Proton VPN has passed the fifth consecutive independent audit of its no-logs policy, with European security firm Securitum concluding that the VPN provider's infrastructure does not retain browsing activity, DNS queries, connection metadata, or records that could link users to specific VPN activity.
The latest assessment was conducted between May 20 and May 27, 2026, at Proton AG's headquarters in Zürich, Switzerland. Two senior Securitum consultants spent six person-days reviewing Proton VPN's production infrastructure to verify whether the service operates in accordance with its publicly stated no-logs commitments.
Proton is the Swiss company behind Proton Mail, Proton VPN, and other privacy-focused services. The company has made independent audits a core part of its transparency efforts, publishing both application security audits and annual reviews of its VPN infrastructure.
According to the audit report, Securitum examined selected production VPN servers from both Proton's free and paid offerings, as well as VPN configuration files, deployment mechanisms, internal documentation, and operational procedures. The assessment was conducted on-site with Proton engineers demonstrating systems and configurations under the auditors' direction.
The auditors found no evidence that Proton VPN's infrastructure logs users' browsing activity, DNS queries, destination websites, network traffic contents, or connection metadata that could be used to reconstruct a user's online activity. Securitum also reported finding no persistent records that would allow Proton to associate a specific user with activity performed through a reviewed VPN server.
A key focus of the review was whether Proton could determine which websites or services a user accessed while connected to the VPN. Securitum concluded that the reviewed environment does not log or retain destination information in a user-attributable manner and does not maintain records showing which services were accessed through specific VPN servers. The auditors also found no persistent logging linking Proton accounts to particular VPN server connections.
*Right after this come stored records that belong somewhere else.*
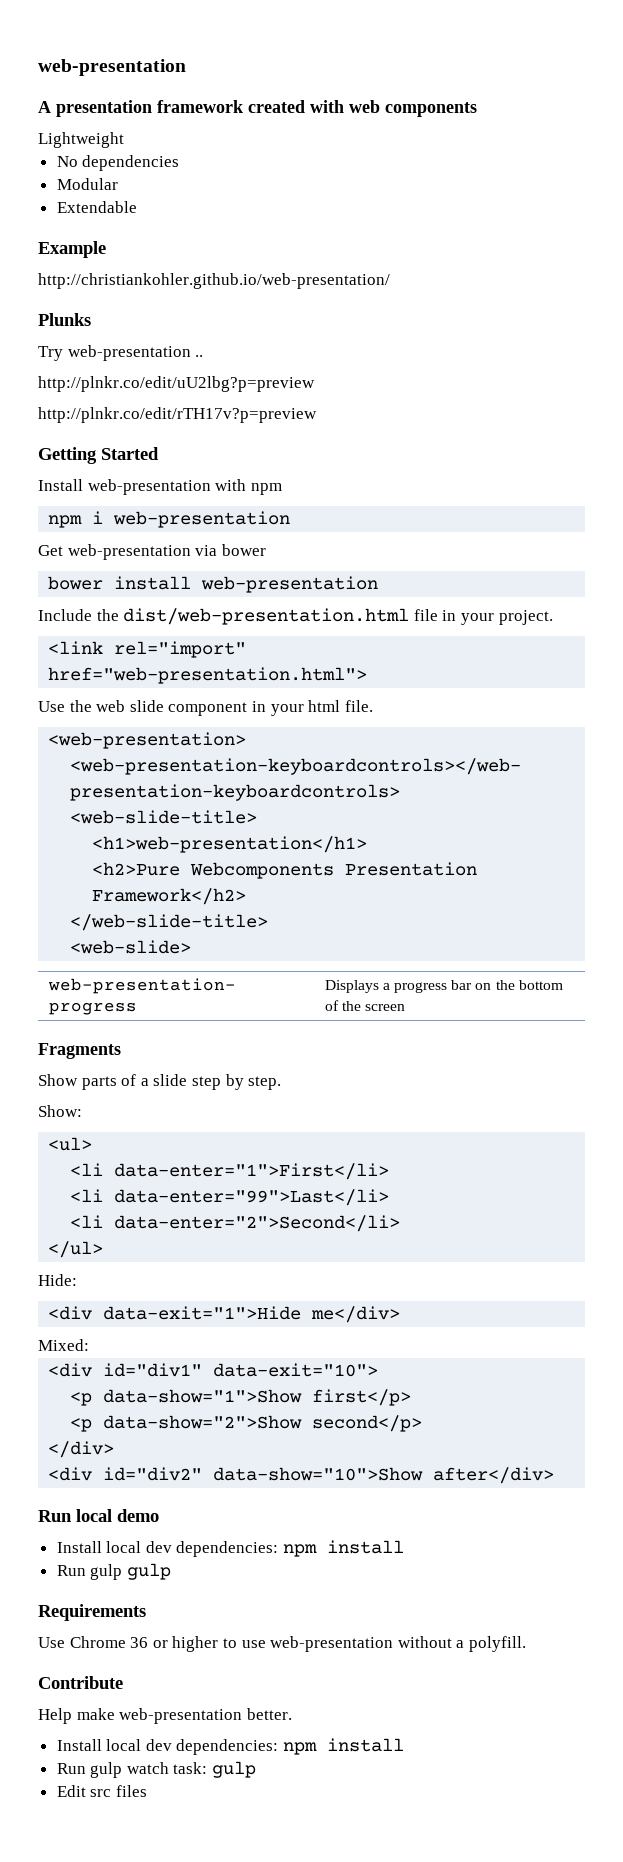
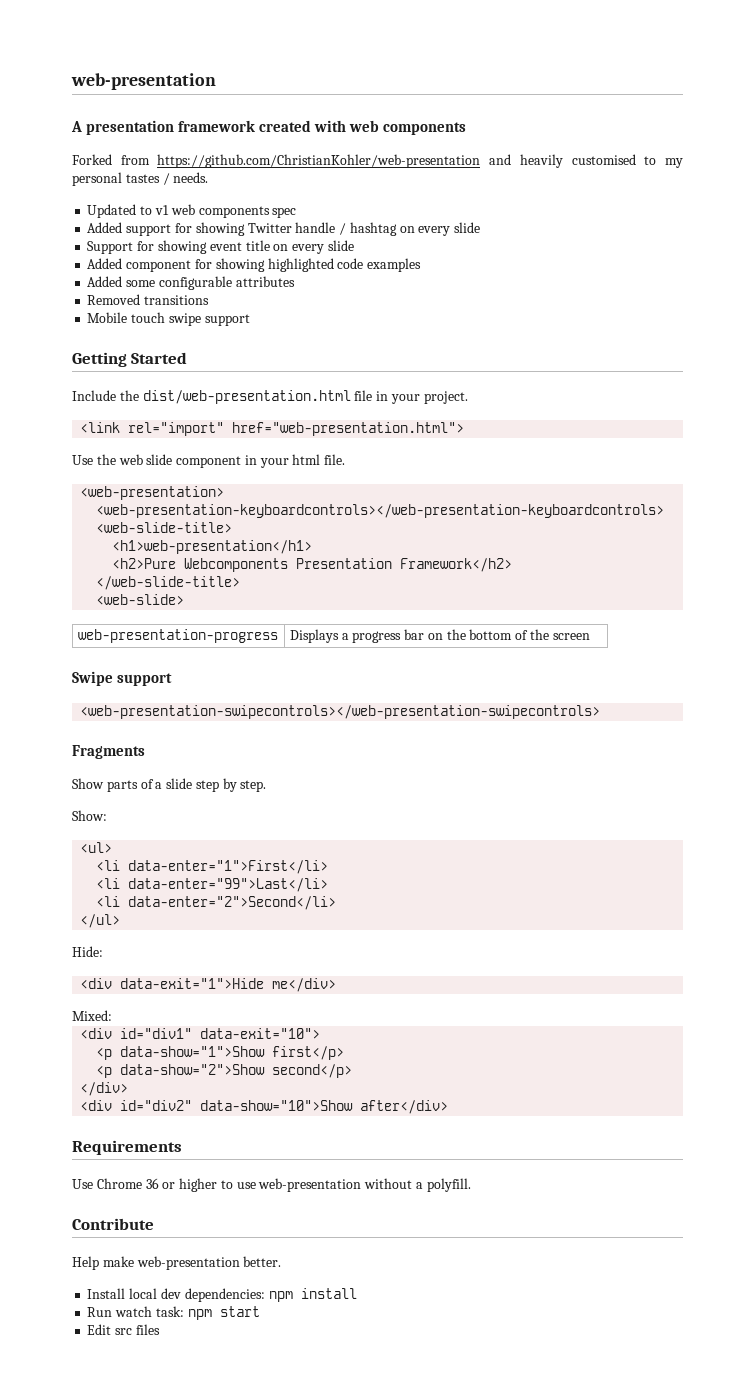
[38,132,124,148] [56,155,180,171] [56,178,118,190] [56,201,137,213] [38,241,106,258] [38,273,390,289] [38,313,91,326] [38,345,204,361] [38,376,315,392] [38,407,317,423] [38,447,159,464] [38,479,282,495] [48,511,291,528] [38,544,266,560] [48,576,379,593] Lightweight // No dependencies // Modular // Extendable // Example // http://christiankohler.github.io/web-presentation/ // Plunks // Try web-presentation .. // http://plnkr.co/edit/uU2lbg?p=preview // http://plnkr.co/edit/rTH17v?p=preview // Getting Started // Install web-presentation with npm // npm i web-presentation // Get web-presentation via bower // bower install web-presentation -> [72,154,683,168] [72,172,209,186] [87,204,297,218] [87,222,481,236] [87,240,354,254] [87,258,422,272] [87,276,295,290] [87,294,210,305] [87,312,250,326] [72,352,188,367] Forked from https://github.com/ChristianKohler/web-presentation and heavily customised to my personal tastes / needs. // Updated to v1 web components spec // Added support for showing Twitter handle / hashtag on every slide // Support for showing event title on every slide // Added component for showing highlighted code examples // Added some configurable attributes // Removed transitions // Mobile touch swipe support // Getting Started
(406, 1007) none -> [72,671,173,686] [80,705,601,719] // Swipe support // <web-presentation-swipecontrols></web-presentation-swipecontrols>
[38,1509,159,1522] [56,1540,405,1557] [56,1563,171,1580] // Run local demo // Install local dev dependencies: npm install // Run gulp gulp -> (449, 1107) none
[90,1762,123,1778] gulp -> (113, 1312) none
[212,1761,257,1778] gulp -> [187,1306,260,1320] npm start

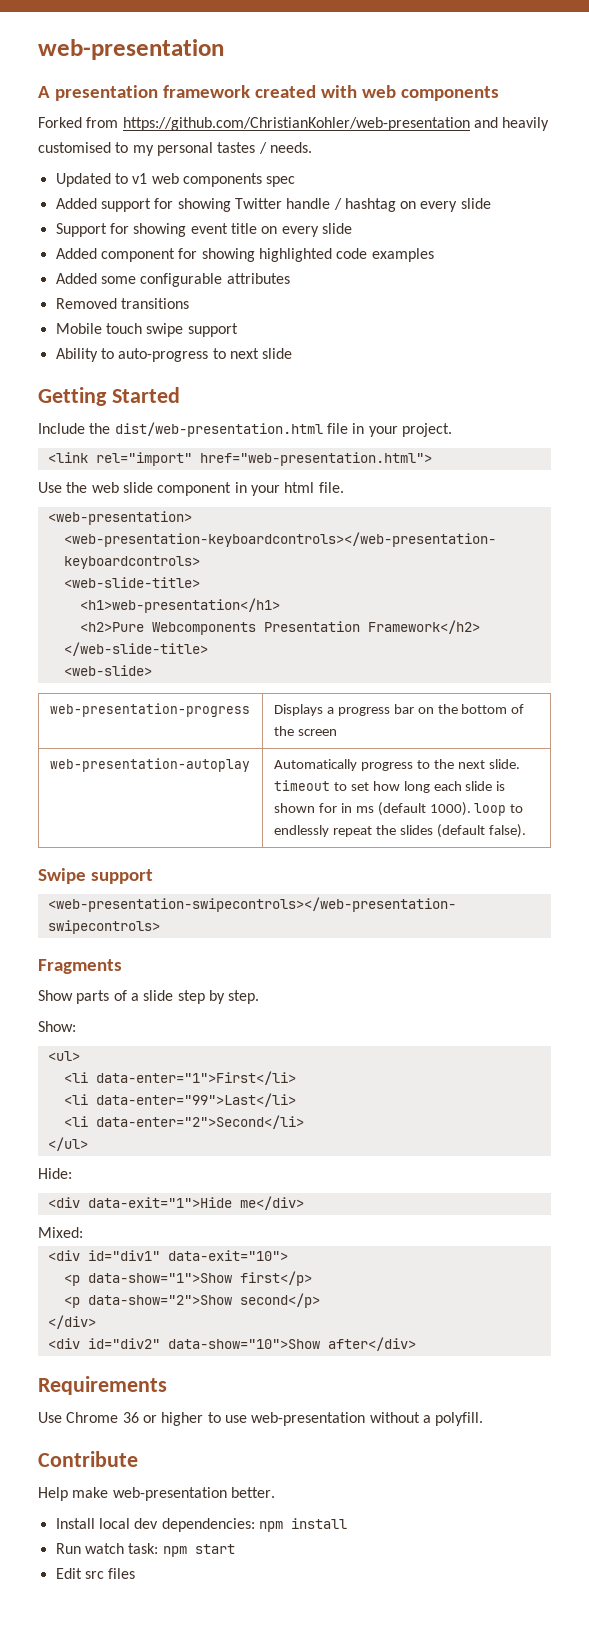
(250, 320) none -> [55,348,293,362] // Ability to auto-progress to next slide
(590, 636) none -> [49,758,250,772] [273,759,520,771] [273,780,506,793] [273,802,524,816] [273,824,526,838] // web-presentation-autoplay | Automatically progress to the next slide. timeout to set how long each slide is shown for in ms (default 1000). loop to endlessly repeat the slides (default false).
Beyond verifying the absence of activity logs, Securitum examined the controls Proton has in place to prevent logging from being enabled without authorization. The auditors reviewed configuration management systems, monitoring tools, and alerting mechanisms designed to detect changes that could affect the VPN's no-logs posture. They also verified the existence of a dual-approval workflow requiring privacy-related infrastructure changes to be reviewed and approved by another authorized employee before deployment.
The report further states that the same no-logs protections apply to both free and paid VPN servers, with auditors finding no differences that would result in less restrictive privacy protections for certain regions or subscription tiers. Active VPN configuration files reviewed during the assessment also contained no logging directives that would retain user-identifiable activity data.
As with previous assessments, Securitum noted that the audit represents a point-in-time review rather than a continuous guarantee. The engagement covered selected production server samples rather than Proton's entire global VPN network, and conclusions were based on the systems, documentation, and evidence made available during the assessment period.
Despite those limitations, the auditors' overall conclusion remained clear.
“The technical evidence reviewed during the engagement did not indicate that the examined Proton VPN server infrastructure logs users' browsing activity, DNS queries, destination services, network traffic contents or user-identifiable connection metadata,” Securitum concluded. The firm added that it did not identify persistent records that would allow Proton to associate a specific user with activity performed through a reviewed VPN server.
The 2026 review marks the fifth consecutive annual no-logs audit conducted by Securitum since Proton began publishing independent assessments of its VPN infrastructure in 2022.